L’accordo di ritiro dall’Ue stabilirà che l’Irlanda del Nord rimarrà, a tutti gli effetti, nell’unione doganale e nel mercato unico dopo la Brexit. Nel Regno Unito la battaglia per l’uscita dall’Unione europea è in corso con match continui. La Gran Bretagna è attesa a Bruxelles per firmare il testo che vedrà l’Irlanda del Nord rimanere sotto il diritto dell’Ue alla fine del periodo di transizione di 21 mesi. Tale iniziativa causerà di certo dei forti malumori sia all’interno del partito conservatore sia tra il governo e il partito unionista democratico.

Il pericolo di un accordo commerciale senza attriti é in agguato!
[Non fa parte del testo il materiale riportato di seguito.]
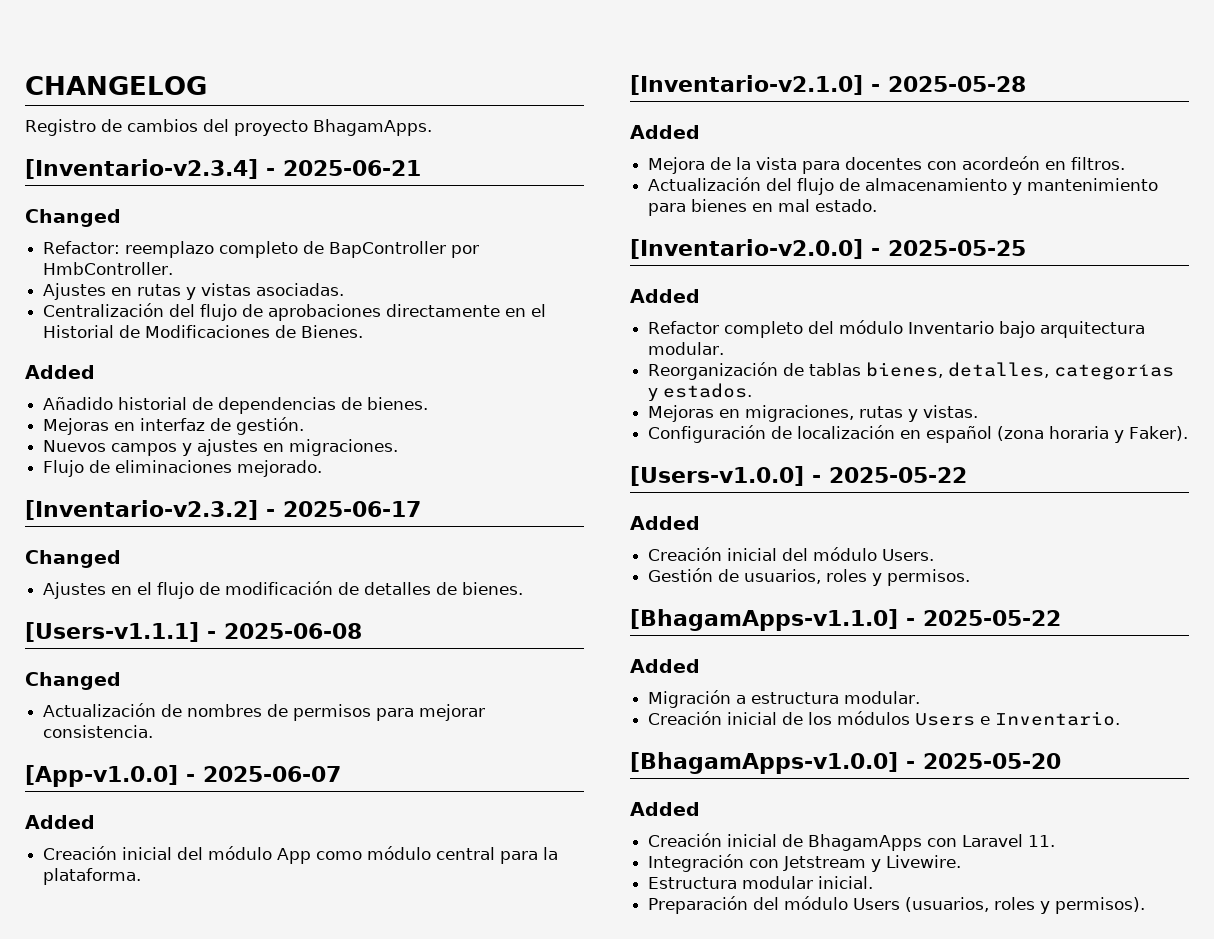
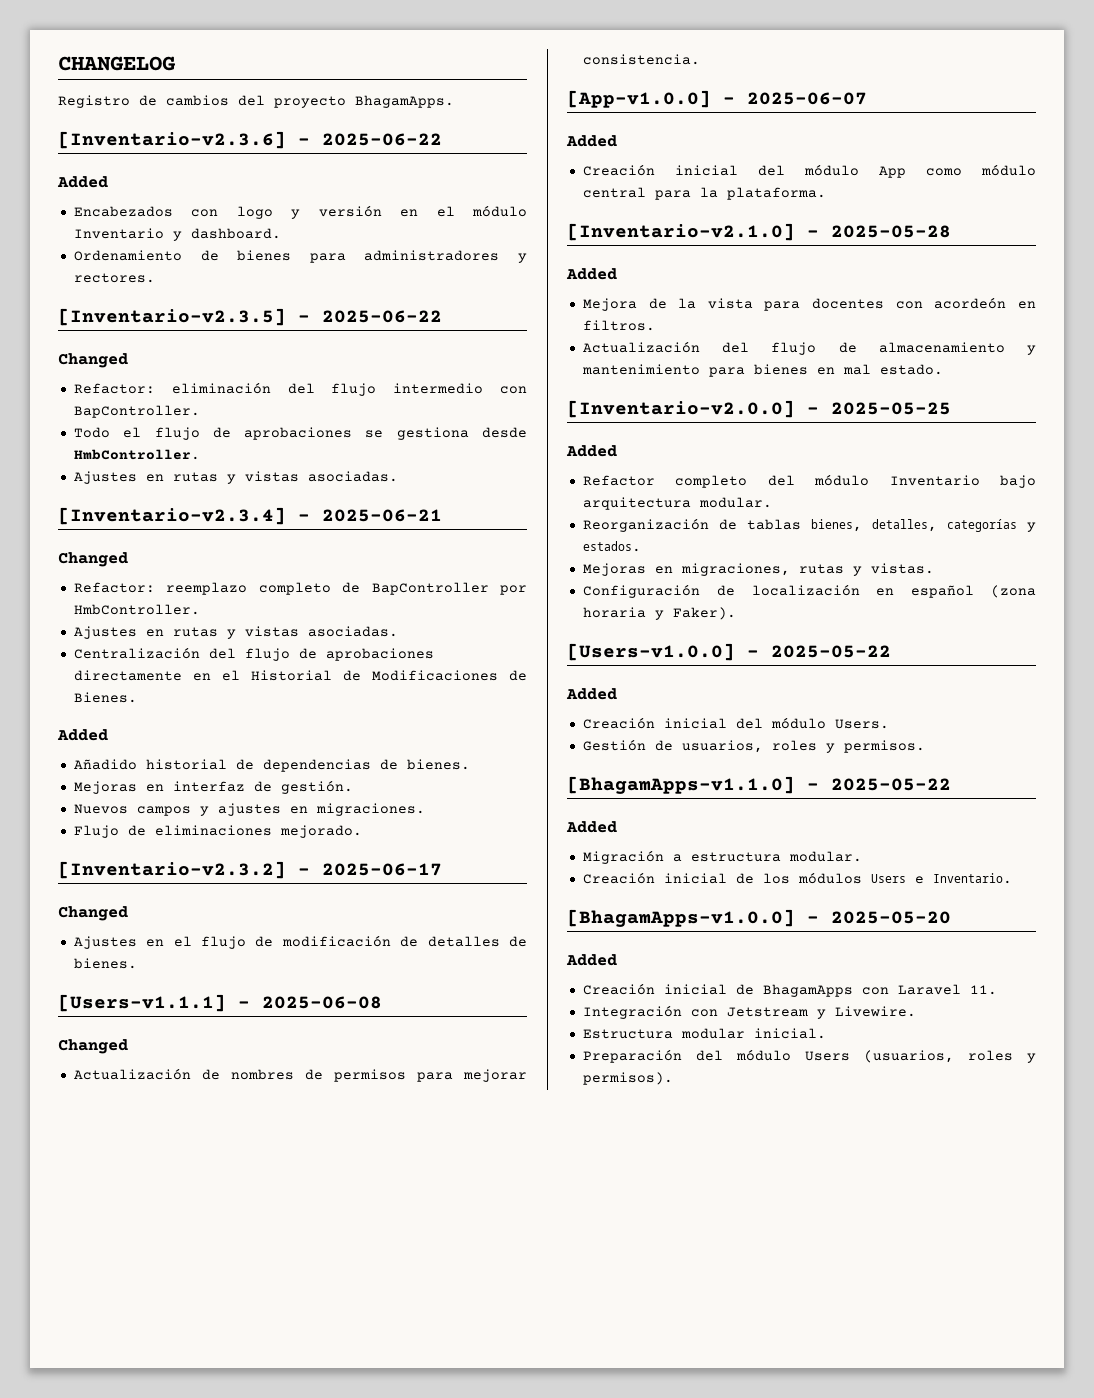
+ [Inventario-v2.3.6] - 2025-06-22
+ Added
+ Encabezados con logo y versión en el módulo Inventario y dashboard.
+ Ordenamiento de bienes para administradores y rectores.
+ [Inventario-v2.3.5] - 2025-06-22
+ Changed
+ Refactor: eliminación del flujo intermedio con BapController.
+ Todo el flujo de aprobaciones se gestiona desde HmbController.
+ Ajustes en rutas y vistas asociadas.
Una riunione di gabinetto dello scorso mercoledì circa “il confine irlandese” non ha portato a conclusioni significative. Il capo negoziatore dell’Unione europea, Michel Barnier, ha affermato a Bruxelles lo scorso venerdì: “È importante dire la verità, la decisione del Regno Unito di lasciare il mercato unico e di lasciare le unioni doganali renderebbe inevitabili i controlli alle frontiere. Inoltre, il Regno Unito si è impegnato a proporre soluzioni specifiche per la situazione irlandese”. Barnier ha ripetutamente avvertito che la Brexit scelta da Theresa May comporterebbe barriere commerciali sotto forma di controlli alla frontiera.

Nell’Irlanda del Nord, la posizione contraddittoria del governo britannico di cercare di uscire dall’unione doganale e dal mercato unico senza alcun attrito, si dice che presenti non solo un pericolo per il commercio ma anche un rischio per la pace.

All’inizio di questa settimana George Hamilton, capo del servizio di polizia dell’Irlanda del Nord, ha avvertito che qualsiasi infrastruttura alla frontiera diventerebbe un bersaglio per i gruppi armati e costituirebbe un pericolo per i suoi ufficiali.  Il testo proposto dall’Ue è la conseguenza logica dell’accordo raggiunto tra la Commissione europea e il governo britannico a dicembre per consentire ai colloqui di passare dalle questioni relative ai diritti dei cittadini alla situazione finanziaria e al confine irlandese.

Il governo del Regno Unito aveva affermato che “in assenza di soluzioni concordate si sarebbe impegnato a mantenere il pieno allineamento delle norme del mercato interno e dell’unione doganale che, attualmente o in futuro, andranno a sostenere  la cooperazione nord-sud, l’economia della intera isola e la protezione dell’accordo del [Venerdì santo] del 1998”.
Nonostante le iniziali proteste del DUP (Democratic Unionist Party), gli unionisti sono stati rassicurati con il paragrafo 50 dell’accordo comune, in cui il governo britannico ha promesso di garantire che non ci sarebbero stati ostacoli agli scambi tra la terraferma britannica e l’Irlanda del Nord.

David Davis, segretario Brexit, ha suggerito che l’intero Regno Unito potrebbe rimanere allineato all’Ue, da qui il DUP ha evidenziato come “l’Irlanda del Nord e la Gran Bretagna avrebbero lasciato dunque l’UE alle stesse condizioni!”. Per l’Unione Europea gli impegni e le proteste nei confronti del DUP non sono altro che un accordo interno del governo britannico che nulla hanno a che vedere con il testo giuridico in questione.